I have found some articles which describe methylation in intergenic regions and introns activating transcription but, since you're asking specifically about promoters, I'll limit the examples to methylation in the 5' flanking region. Please note that I'm grossly oversimplifying these articles, you should actually read them to get the full picture.


Bahar HK, Vana T, Walker MD. 2014. Paradoxical role of DNA methylation in activation of FoxA2 gene expression during endoderm development. J Biol Chem 289(34):23882-23892

This study reports that, during development, high levels of methylation of a CpG island in the FoxA2 promoter is present in expressing tissues and absent in non-expressing tissues. Their hypothesis is that CpG methylation prevents binding of a protein that represses transcription by condensing chromatin through histone modifications.


Hantusch B, Kalt R, Krieger S, Puri C, Kerjaschki D. 2007. Sp1/Sp3 and DNA-methylation contribute to basal transcriptional activation of human podoplanin in MG63 versus Saos-2 osteoblastic cells. BMC Mol Bio 8(20)

Here, PDPN expression was associated with CpG methylation. They hypothesize that methylation could affect chromatin state or recruit, what they term, a methylation dependent factor, which activates transcription.

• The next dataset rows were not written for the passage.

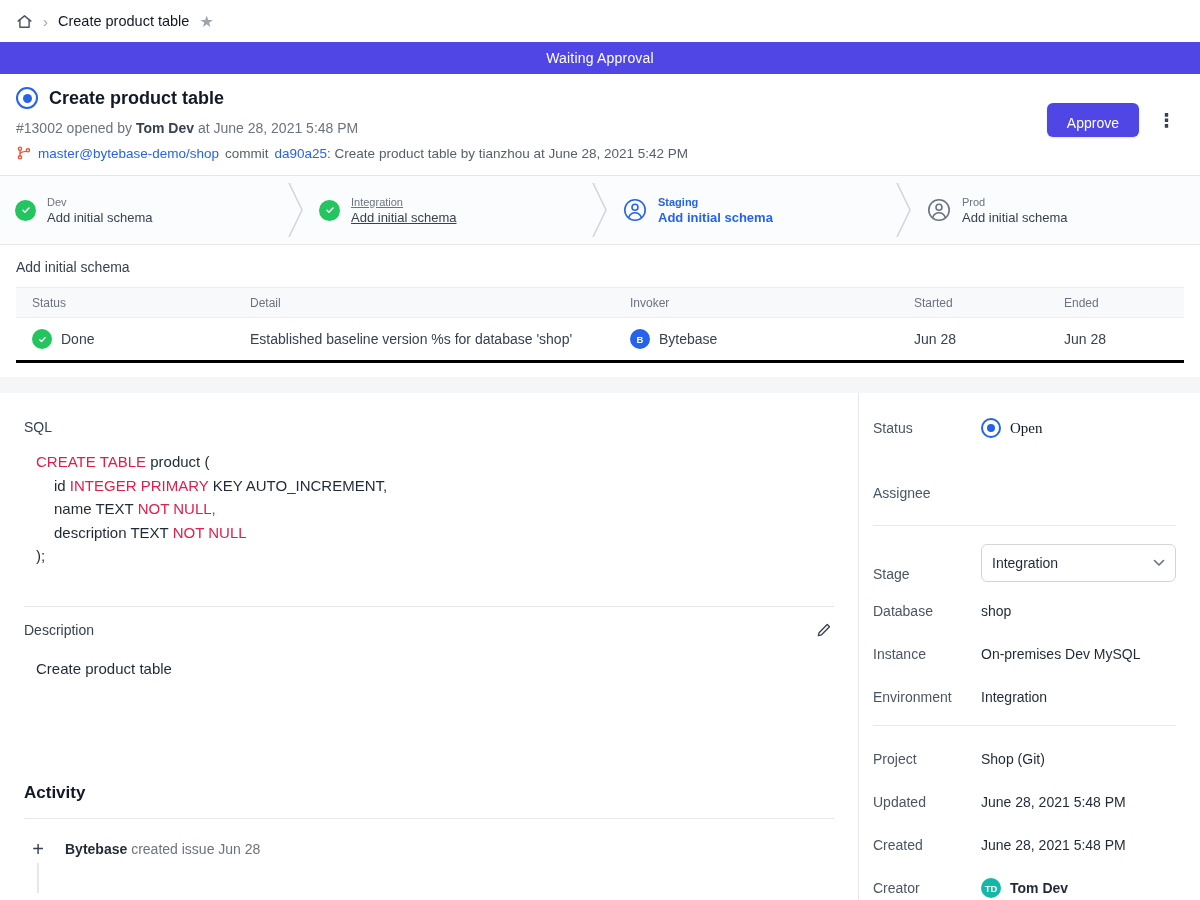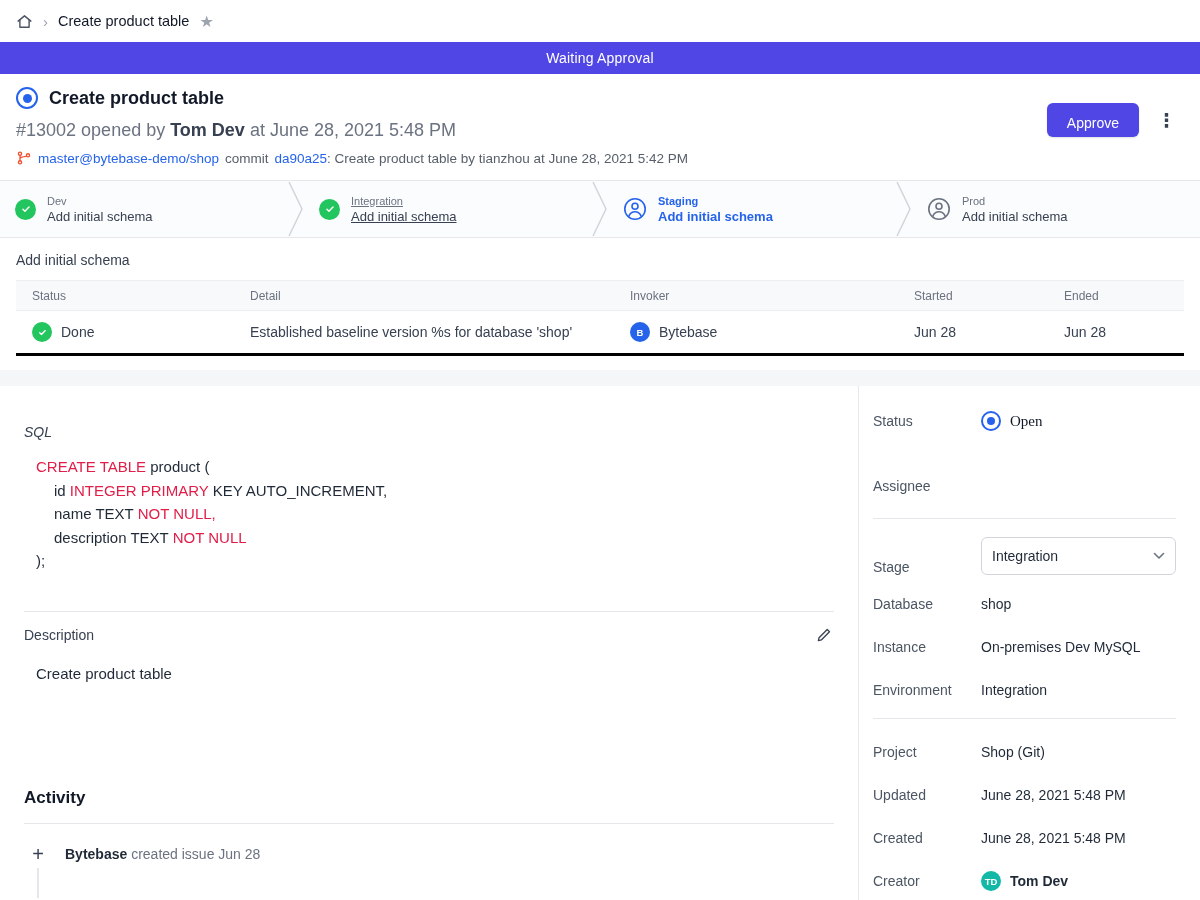"#13002 opened by Tom Dev" .meta-row { font-size: 18px -> 14px }
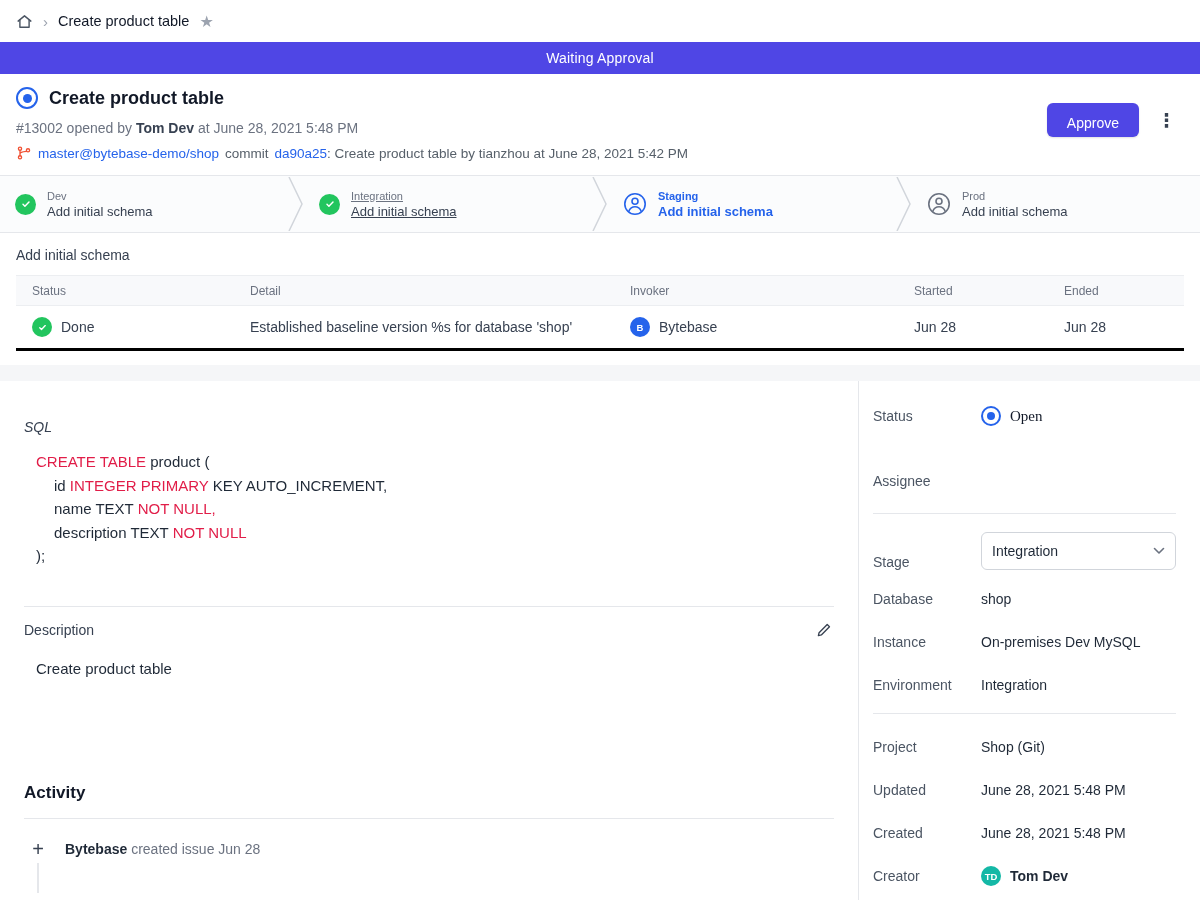"Dev" .stage-bar { height: 58px -> 70px }
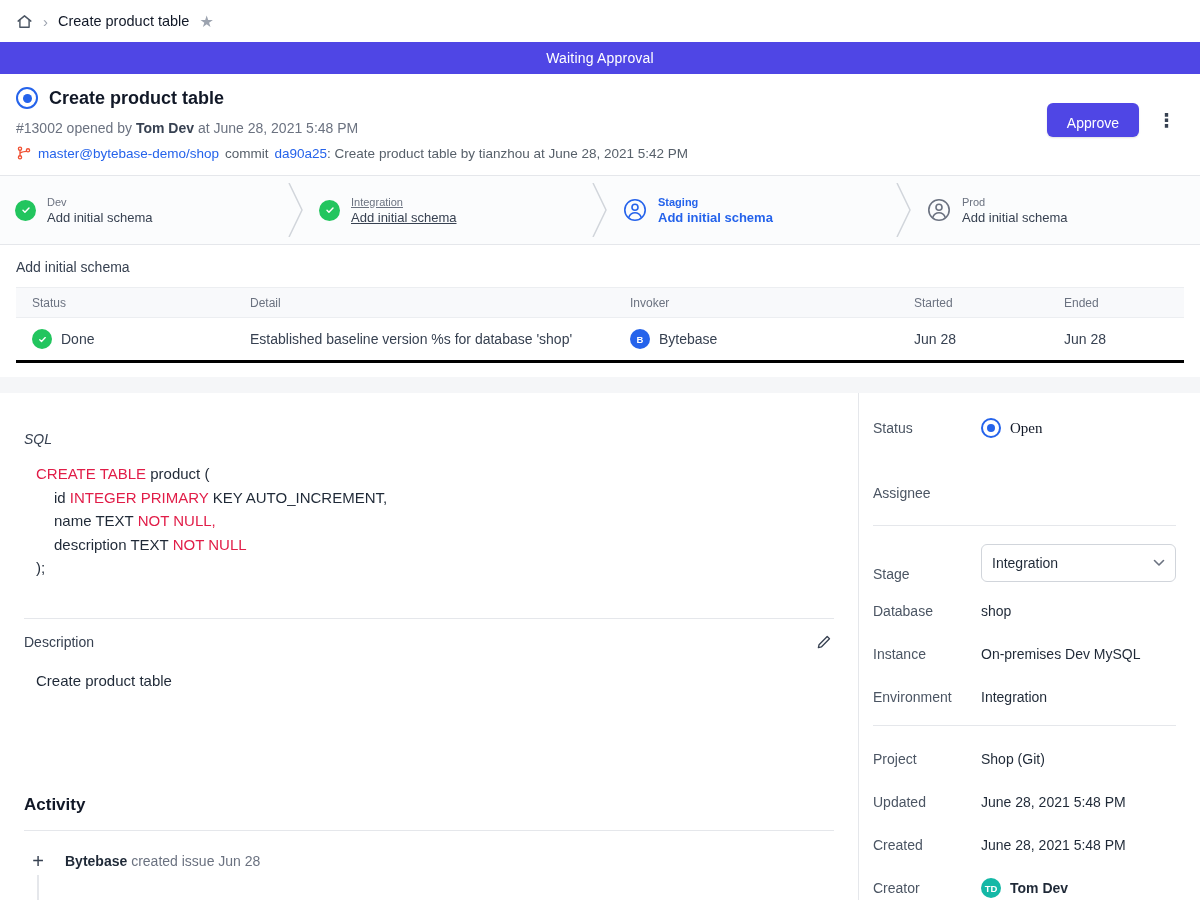"SQL" .sql-label { font-style: italic -> none; margin-top: 20px -> 8px }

Niesen MI, Osborne AR, Yang H, Rastogi S, Chellappan S, Cheng JQ, Boss JM, Blanck G. 2005. Activation of a methylated promoter mediated by a sequence-specific DNA-binding protein, RFX. J Biol Chem 280(47):38914-38922

This study describes a DNA binding protein (RFX) that can recognize and activate the methylated promoter of MHC. They suggest that RFX can competitively inhibit binding of methyl-DNA binding domain proteins that condense chromatin.